Provided records: Begin
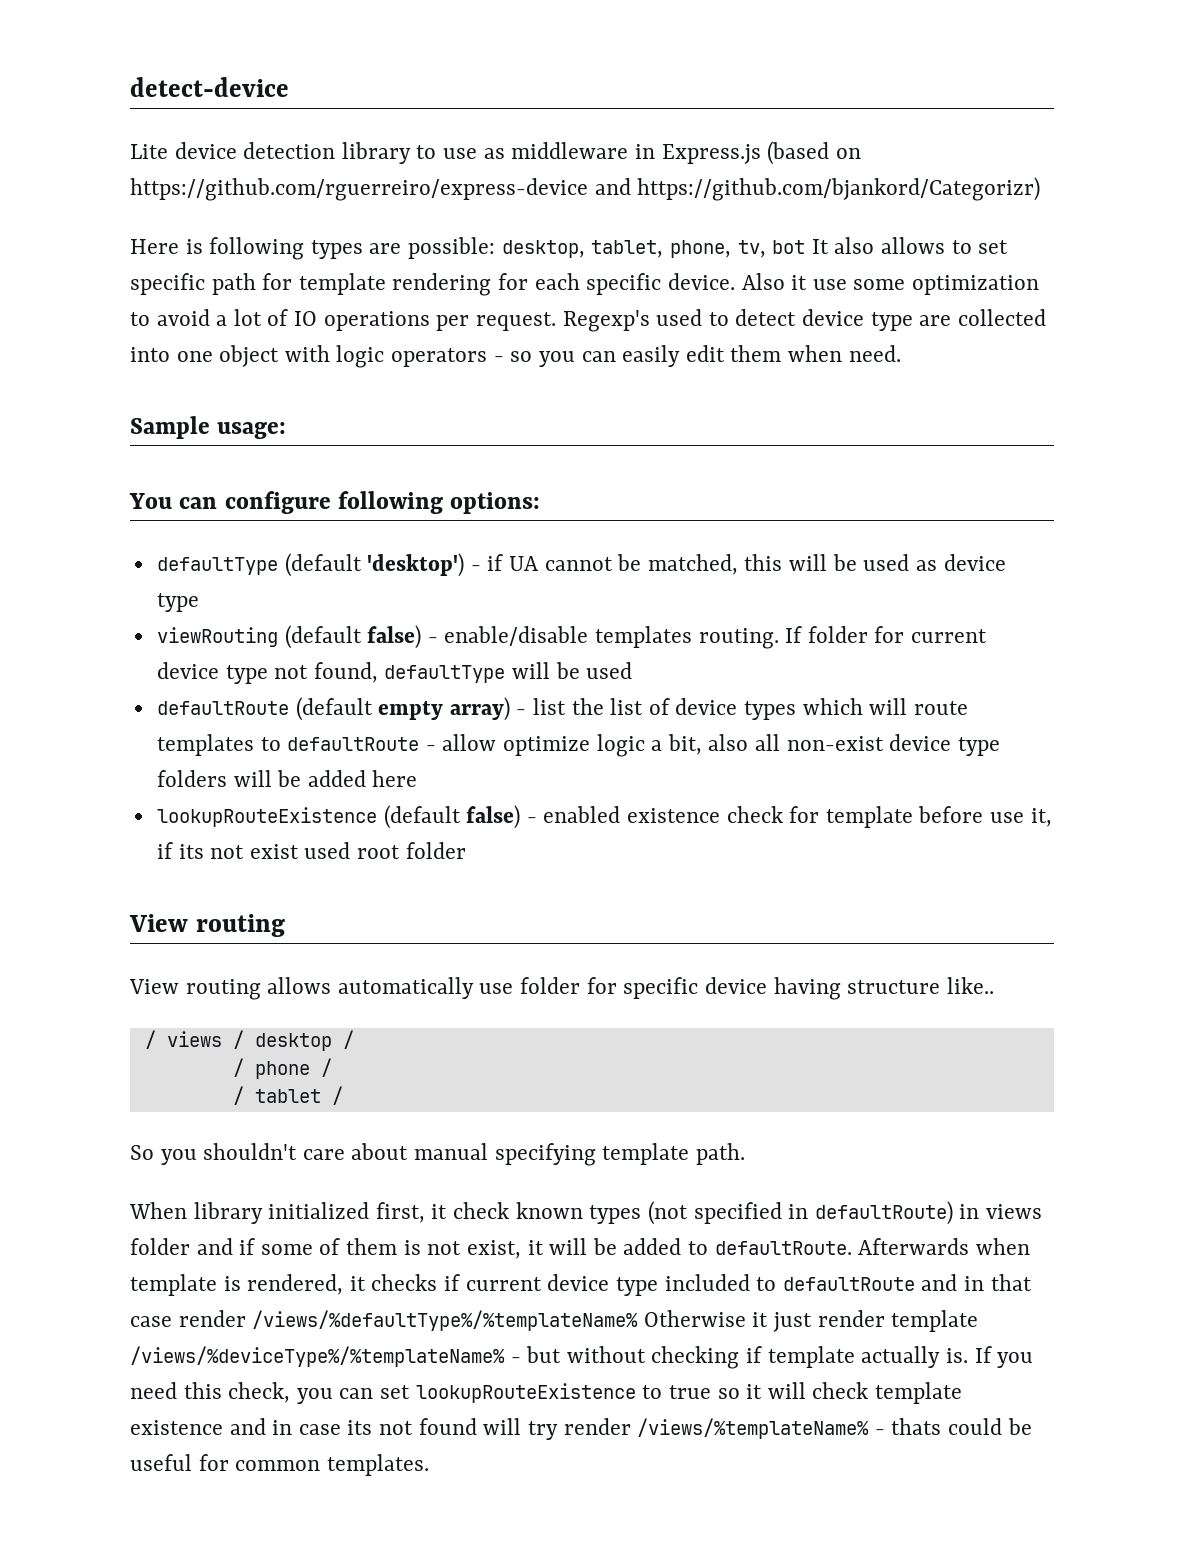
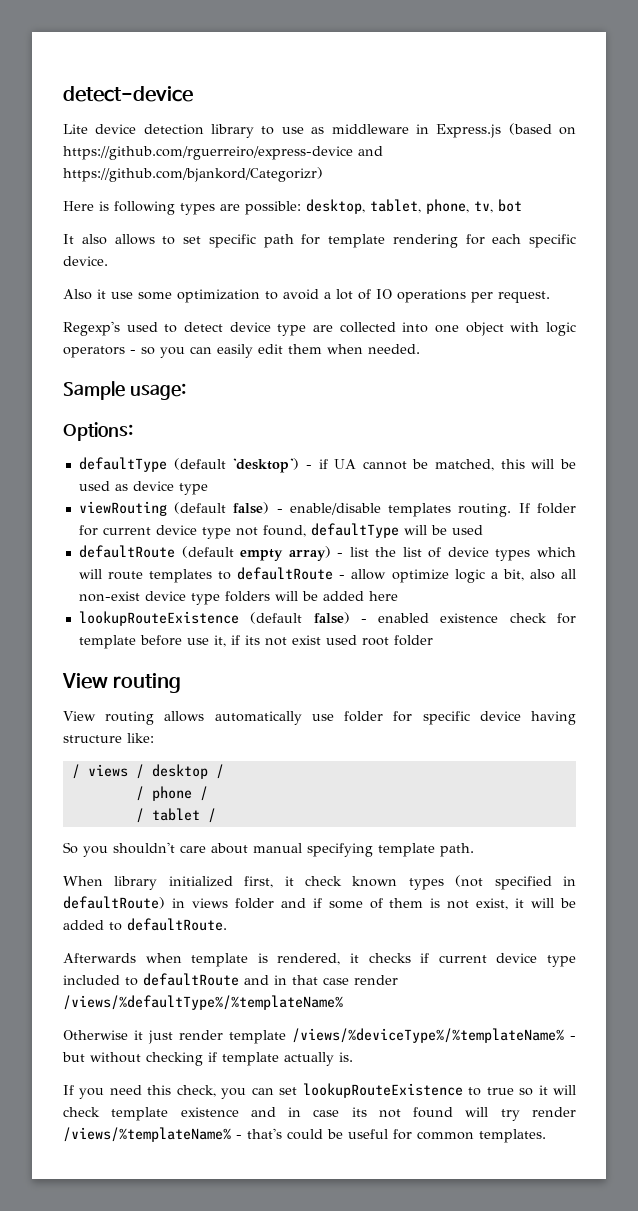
(806, 247) none -> (522, 205) //
(735, 281) none -> (108, 261) //
(556, 321) none -> (550, 297) //
[848,345,901,362] need. -> [368,344,420,354] needed.
[129,491,541,514] You can configure following options: -> [63,422,133,441] Options:
[946,977,994,994] like.. -> [127,733,154,743] like:
(852, 1248) none -> (227, 924) //
(639, 1320) none -> (343, 1002) //
(968, 1355) none -> (353, 1057) //
[891,1418,942,1435] thats -> [247,1128,282,1139] that's

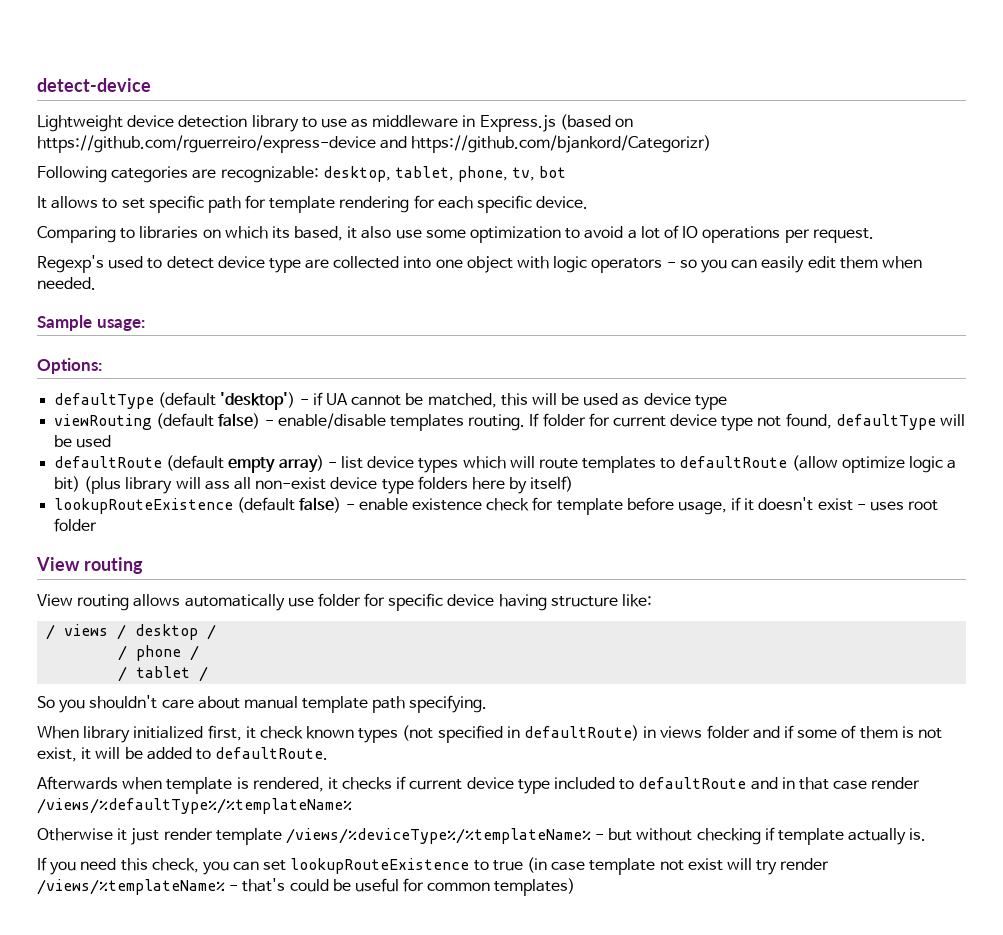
[63,124,88,134] Lite -> [37,115,123,132] Lightweight
[63,201,301,215] Here is following types are possible: -> [37,166,319,183] Following categories are recognizable:
[81,234,107,245] also -> (47, 202) none
[63,289,106,300] Also it -> [37,226,392,243] Comparing to libraries on which its based, it also
[375,547,442,558] the list of -> (363, 462) none
[339,569,387,580] - allow -> [791,455,838,471] (allow
[502,569,555,581] bit, also -> [54,476,230,494] bit) (plus library will ass
[274,591,364,601] will be added -> (468, 483) none
(398, 596) none -> [509,476,574,494] by itself)
[378,613,430,623] enabled -> [358,498,408,511] enable
[186,635,357,647] use it, if its not exist used -> [677,497,905,515] usage, if it doesn't exist - uses
[307,843,474,857] specifying template path. -> [302,695,488,713] template path specifying.
[519,1085,576,1096] [63,1107,454,1121] so it will check template existence and in case its not found -> [527,857,723,875] (in case template not exist
[479,1129,546,1143] templates. -> [494,878,576,896] templates)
Provided records: End
**What to work on:** In the records above, find the line containing "[891,1418,942,1435] thats ->" and output every line from the first through that one, exactly, omitting pictures.

**Output for this task:**
(806, 247) none -> (522, 205) //
(735, 281) none -> (108, 261) //
(556, 321) none -> (550, 297) //
[848,345,901,362] need. -> [368,344,420,354] needed.
[129,491,541,514] You can configure following options: -> [63,422,133,441] Options:
[946,977,994,994] like.. -> [127,733,154,743] like:
(852, 1248) none -> (227, 924) //
(639, 1320) none -> (343, 1002) //
(968, 1355) none -> (353, 1057) //
[891,1418,942,1435] thats -> [247,1128,282,1139] that's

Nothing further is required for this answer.